Forscher der TU Wien haben den kleinsten QR-Code der Welt gebaut. Die Pixel sind wenige Dutzend Nanometer breit — lesbar nur unter dem Elektronenmikroskop.
Was hier passiert ist
Die Technische Universität Wien hat einen QR-Code erzeugt, dessen einzelne Pixel im Nanometer-Bereich liegen. Zum Vergleich: Ein menschliches Haar ist rund 80.000 Nanometer dick. Der Code existiert bisher nur im Labor.
Zahlenbox
- ~50 nm** — Breite eines einzelnen Pixels
- 80.000 nm** — Dicke eines menschlichen Haars zum Vergleich
- 0** — Anwendungen außerhalb des Labors
✅ Pro
- Beeindruckende Ingenieursleistung
- Zeigt Fortschritte in der Nano-Fabrikation
- Potenzial für ultradichte Datenspeicherung
❌ Con
- Nur im Labor les- und schreibbar
- Kein praktischer Nutzen absehbar
- Null KI-Bezug, trotzdem überall in den Tech-News
💡 Was das bedeutet
Ehrlich? Erstmal gar nichts. Die Forschung zeigt, was in der Nanofabrikation möglich ist.
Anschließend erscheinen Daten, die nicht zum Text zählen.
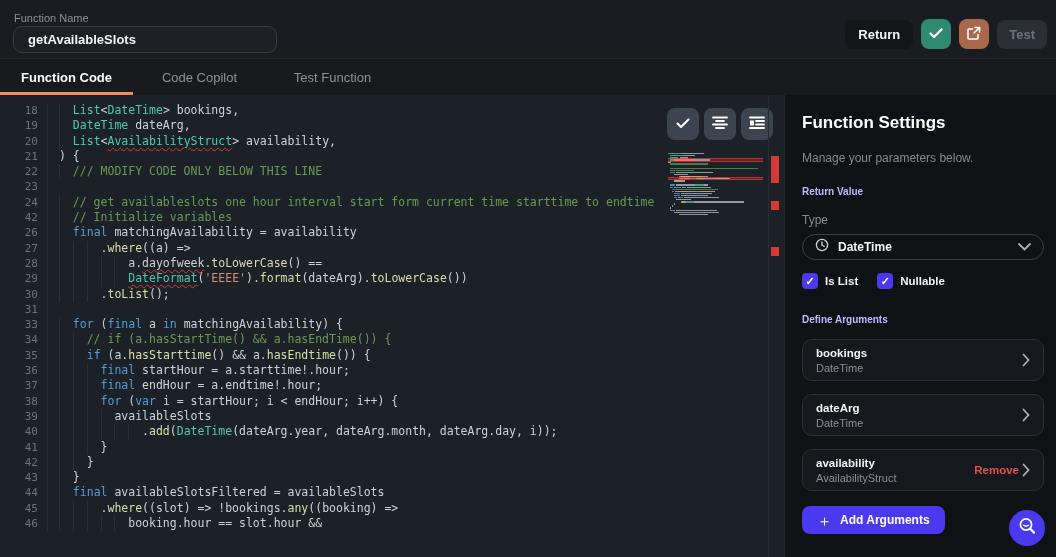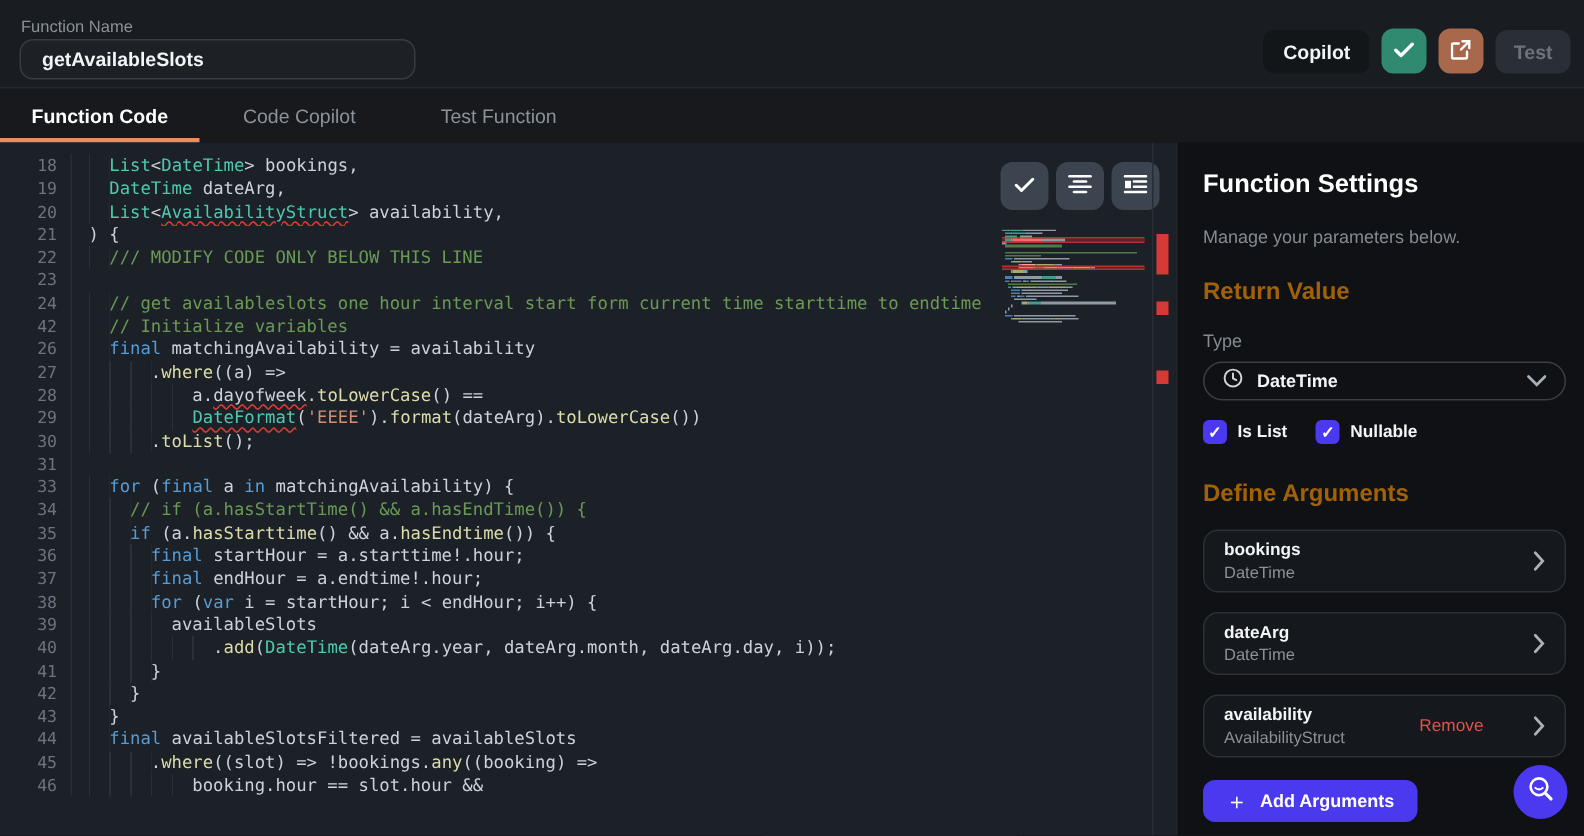--- a/index.html
+++ b/index.html
@@ -58,60 +58,60 @@
 
   .ruler-line{position:absolute;left:768px;top:0;bottom:0;width:1px;background:#272d35;}
   .ruler{position:absolute;left:771px;top:0;bottom:0;width:8px;}
   .ruler .mark{position:absolute;left:0;width:8px;background:var(--error-red);}
 
   
   .settings{position:absolute;left:784px;top:95px;width:272px;height:462px;background:#0f1114;
     border-left:1px solid #222629;padding:18px 12px 0 17px;}
   .settings h1{font-size:17px;font-weight:bold;color:#fff;margin-bottom:18px;}
   .subtitle{font-size:12px;color:#848b93;margin-bottom:21px;}
-  .settings h2{font-size:16px;font-weight:bold;color:#a16207;}
+  .settings h2{font-size:10px;font-weight:bold;color:#c4b5fd;}
   .type-label{font-size:12px;color:#848b93;margin:16px 0 7px;}
   .dropdown{height:26px;border:1px solid #3a4046;border-radius:13px;display:flex;align-items:center;
     padding:0 12px;gap:9px;cursor:pointer;}
   .dropdown .val{font-size:12px;font-weight:bold;color:#f2f4f6;}
   .dropdown .chev{margin-left:auto;display:flex;}
   .chk-row{display:flex;gap:19px;margin-top:13px;}
   .chk{display:flex;align-items:center;gap:7px;cursor:pointer;}
   .box{width:16px;height:16px;border-radius:4px;background:#2a2f35;color:#fff;font-size:11px;
     display:flex;align-items:center;justify-content:center;font-weight:bold;}
   .box.on{background:var(--purple);}
   .chk-label{font-size:11.5px;font-weight:bold;color:#f2f4f6;}
   .args-head{margin:25px 0 14px;}
   .card{height:42px;border:1px solid #2c3137;border-radius:10px;background:#15181c;margin-bottom:13px;
     display:flex;align-items:center;padding:0 13px;cursor:pointer;}
   .card .info{display:flex;flex-direction:column;gap:3px;flex:1;}
   .arg-name{font-size:11.5px;font-weight:bold;color:#f2f4f6;}
   .arg-type{font-size:11px;color:#8a9199;}
-  .remove{font-size:11.5px;font-weight:normal;color:var(--remove-red);margin-right:33px;cursor:pointer;}
+  .remove{font-size:11.5px;font-weight:bold;color:var(--remove-red);margin-right:3px;cursor:pointer;}
   .card .chev{display:flex;}
   .add-btn{margin-top:2px;height:28px;border:none;border-radius:8px;background:var(--purple);color:#fff;
     font-family:inherit;font-size:12px;font-weight:bold;display:inline-flex;align-items:center;
     gap:8px;padding:0 15px;cursor:pointer;}
   .add-btn .plus{font-size:15px;font-weight:normal;line-height:1;}
 
   .fab{position:absolute;right:11px;bottom:11px;width:36px;height:36px;border:none;border-radius:50%;
     background:var(--purple);display:flex;align-items:center;justify-content:center;cursor:pointer;}
 </style>
 </head>
 <body>
 
 <div class="app">
 
   <header class="topbar">
     <div class="fn-label">Function Name</div>
     <div class="fn-input">
       <span>getAvailableSlots</span>
     </div>
     <div class="actions">
-      <button class="btn btn-cancel">Copilot</button>
+      <button class="btn btn-cancel">Return</button>
       <button class="btn btn-confirm">
         <span>
           <svg width="14" height="11" viewBox="0 0 14 11">
               <path d="M1.5 5.5 L5 9 L12.5 1.5" fill="none" stroke="#fff" stroke-width="2.2" stroke-linecap="round" stroke-linejoin="round"></path>
             </svg>
         </span>
       </button>
       <button class="btn btn-external">
         <span>
           <svg width="14" height="14" viewBox="0 0 14 14">

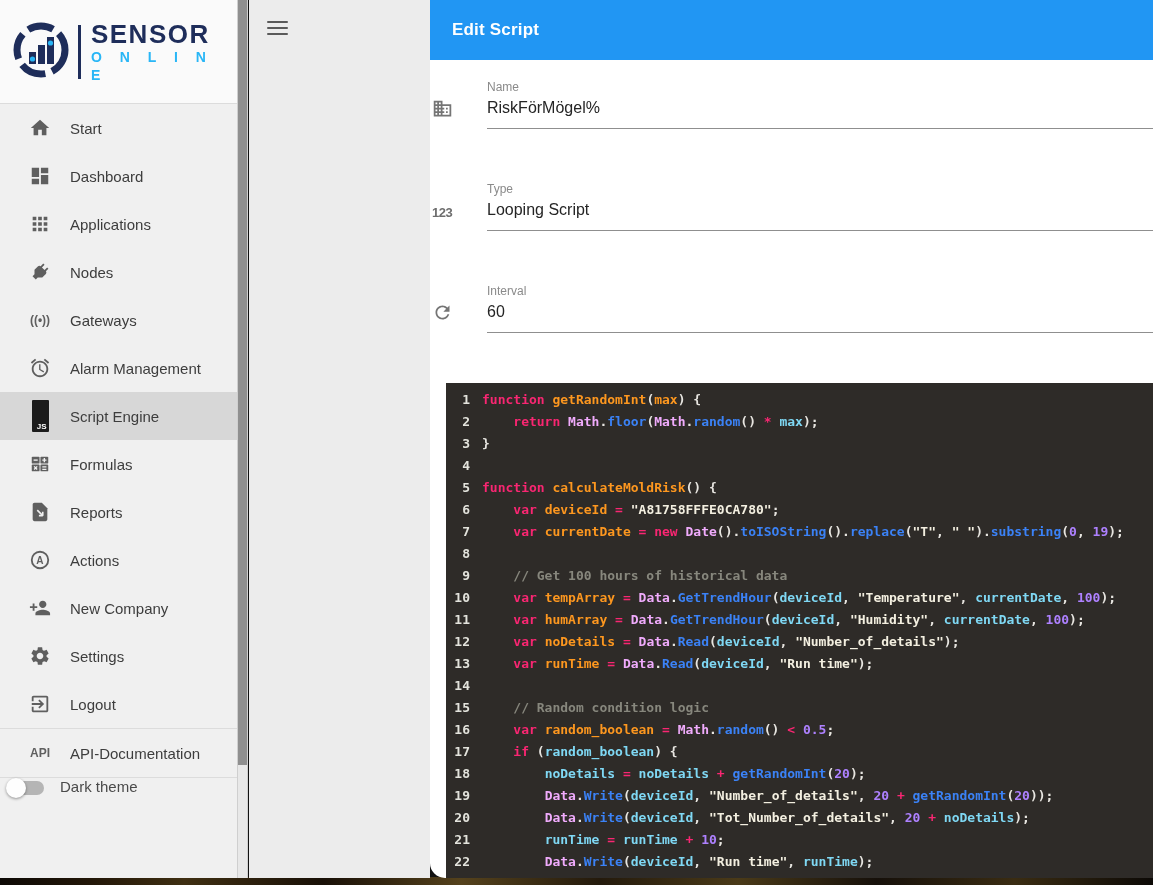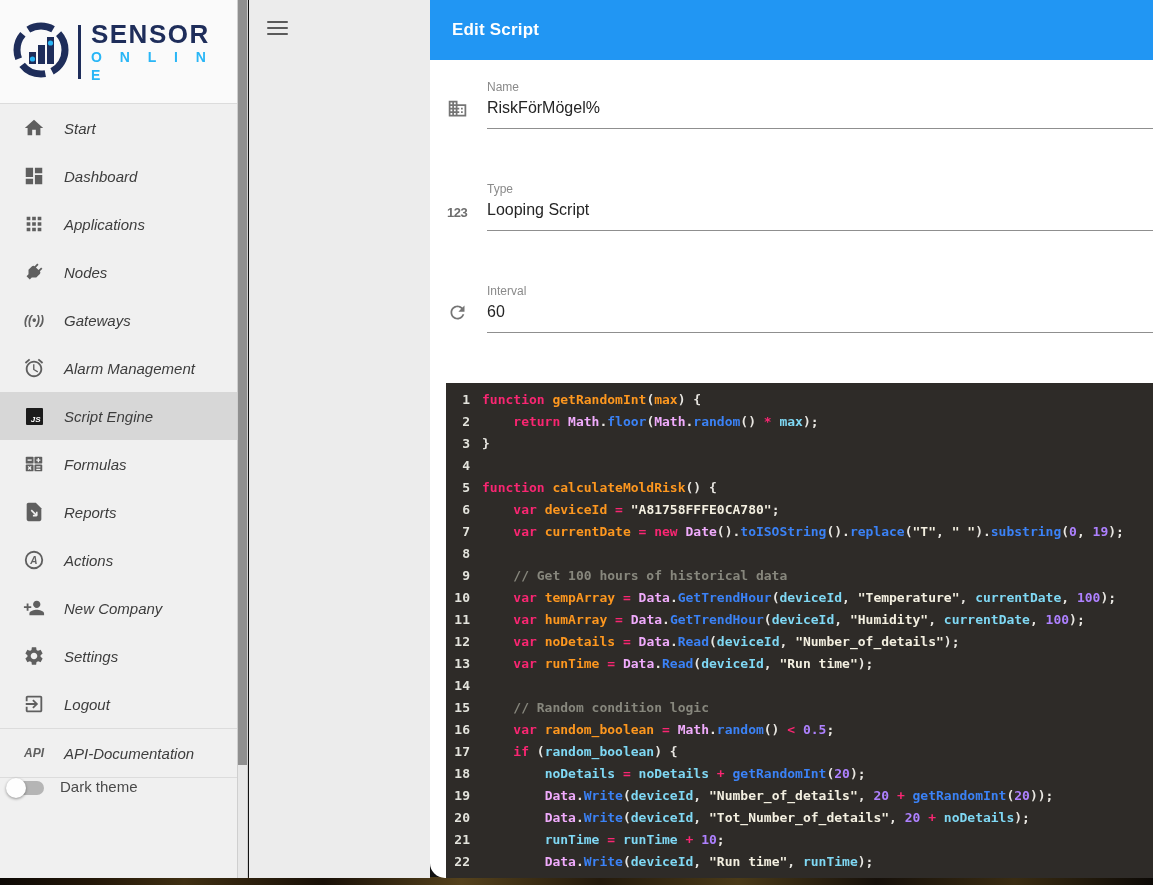--- a/index.html
+++ b/index.html
@@ -15,28 +15,28 @@
   }
 
   
   .sidebar { position:absolute; left:0; top:0; width:237px; height:878px; background:#f0f0f0; overflow:hidden; }
   .logo-block { height:104px; background:#fafafa; border-bottom:1px solid #dcdcdc; display:flex; align-items:center; padding-left:10px; }
   .logo-sep { width:3px; height:54px; background:#1e2d5a; margin:0 10px 0 6px; }
   .logo-text .l1 { font-size:26px; font-weight:bold; letter-spacing:1.5px; color:#1e2d5a; line-height:28px; }
   .logo-text .l2 { font-size:14px; font-weight:bold; letter-spacing:7px; color:#29b6f6; line-height:18px; }
 
   .menu { }
-  .side-item { height:48px; display:flex; align-items:center; padding-left:22px; cursor:pointer; color:#3d3d3d;font-style:italic; }
+  .side-item { height:48px; display:flex; align-items:center; padding-left:28px; cursor:pointer; color:#3d3d3d; }
   .side-item.selected { background:#d7d7d7; }
   .side-item .ic { width:24px; height:24px; color:#5f5f5f; display:flex; align-items:center; justify-content:center; flex:0 0 24px; }
   .side-item .ic svg { width:22px; height:22px; fill:currentColor; }
   .side-item .lbl { margin-left:18px; font-size:15px; }
   .side-divider { height:1px; background:#dcdcdc; margin:0; }
   .txt-ic { font-weight:bold; color:#5f5f5f; }
-  .js-badge { width:17px; height:17px; background:#1b1b1b; color:#fff; font-size:8px; font-weight:bold; display:flex; align-items:flex-end; justify-content:flex-end; padding:1px 2px; border-radius:1px; }
+  .js-badge { width:17px; height:32px; background:#1b1b1b; color:#fff; font-size:8px; font-weight:bold; display:flex; align-items:flex-end; justify-content:flex-end; padding:1px 2px; border-radius:1px; }
 
   .dark-row { height:50px; display:flex; align-items:flex-start; padding-left:6px; }
   .switch { position:relative; width:40px; height:20px; flex:0 0 40px; cursor:pointer; }
   .switch .track { position:absolute; left:6px; top:3px; width:32px; height:14px; border-radius:7px; background:#b5b5b5; }
   .switch .thumb { position:absolute; left:0; top:0; width:20px; height:20px; border-radius:50%; background:#fefefe; box-shadow:0 1px 3px rgba(0,0,0,.4); }
   .dark-row .lbl { margin-left:14px; font-size:15px; color:#4a4a4a; }
 
   
   .side-scroll { position:absolute; left:237px; top:0; width:11px; height:878px; background:#e8e8e8; border-left:1px solid #cfcfcf; border-right:1px solid #cfcfcf; }
   .side-scroll .thumb { position:absolute; left:0; top:0; width:100%; height:765px; background:#8f8f8f; }
@@ -46,21 +46,21 @@
   .hamburger { position:absolute; left:18px; top:21px; width:21px; height:16px; cursor:pointer; }
   .hamburger span { display:block; height:2px; background:#5a5a5a; border-radius:1px; margin-bottom:4px; }
 
   
   .panel { position:absolute; left:430px; top:0; width:723px; height:878px; background:#ffffff;border-radius:15px; }
   .panel-header { height:60px; background:#2196f3; display:flex; align-items:center; }
   .panel-header .title { color:#fff; font-size:17px; font-weight:bold; margin-left:22px; letter-spacing:.2px; }
 
   .field { position:absolute; left:0; right:0; }
   #f-name { top:75px; } #f-type { top:177px; } #f-interval { top:279px; }
-  .f-icon { position:absolute; left:17px; top:23px; width:26px; height:22px; color:#757575; }
+  .f-icon { position:absolute; left:2px; top:23px; width:26px; height:22px; color:#757575; }
   .f-icon svg { width:21px; height:21px; fill:currentColor; }
   .f-icon .num { font-size:13px; font-weight:bold; color:#6e6e6e; letter-spacing:-.5px; }
   .f-body { margin-left:57px; border-bottom:1px solid #8f8f8f; padding:5px 0 9px 0; }
   .f-label { font-size:12px; color:#8a8a8a; height:17px; }
   .f-value { font-size:16px; color:#252525; margin-top:2px; height:20px; cursor:text; }
 
   
   .editor { position:absolute; left:16px; right:0; top:383px; bottom:0; background:#2e2b28; overflow:hidden; padding-top:6px; cursor:text; }
   .cl { display:flex; height:22px; line-height:22px; font-family:"DejaVu Sans Mono", monospace; font-size:13px; font-weight:bold; white-space:pre; }
   .cl .ln { width:24px; flex:0 0 24px; text-align:right; color:#e3e3dc; }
Für Datenspeicherung könnte das irgendwann relevant werden — aber zwischen "im Labor funktioniert" und "im Alltag nützlich" liegen Welten.
🤖 NERDMAN-URTEIL
Coole Laborakrobatik, aber wer einen QR-Code braucht, den nur ein Elektronenmikroskop lesen kann, hat ein sehr spezielles Hobby.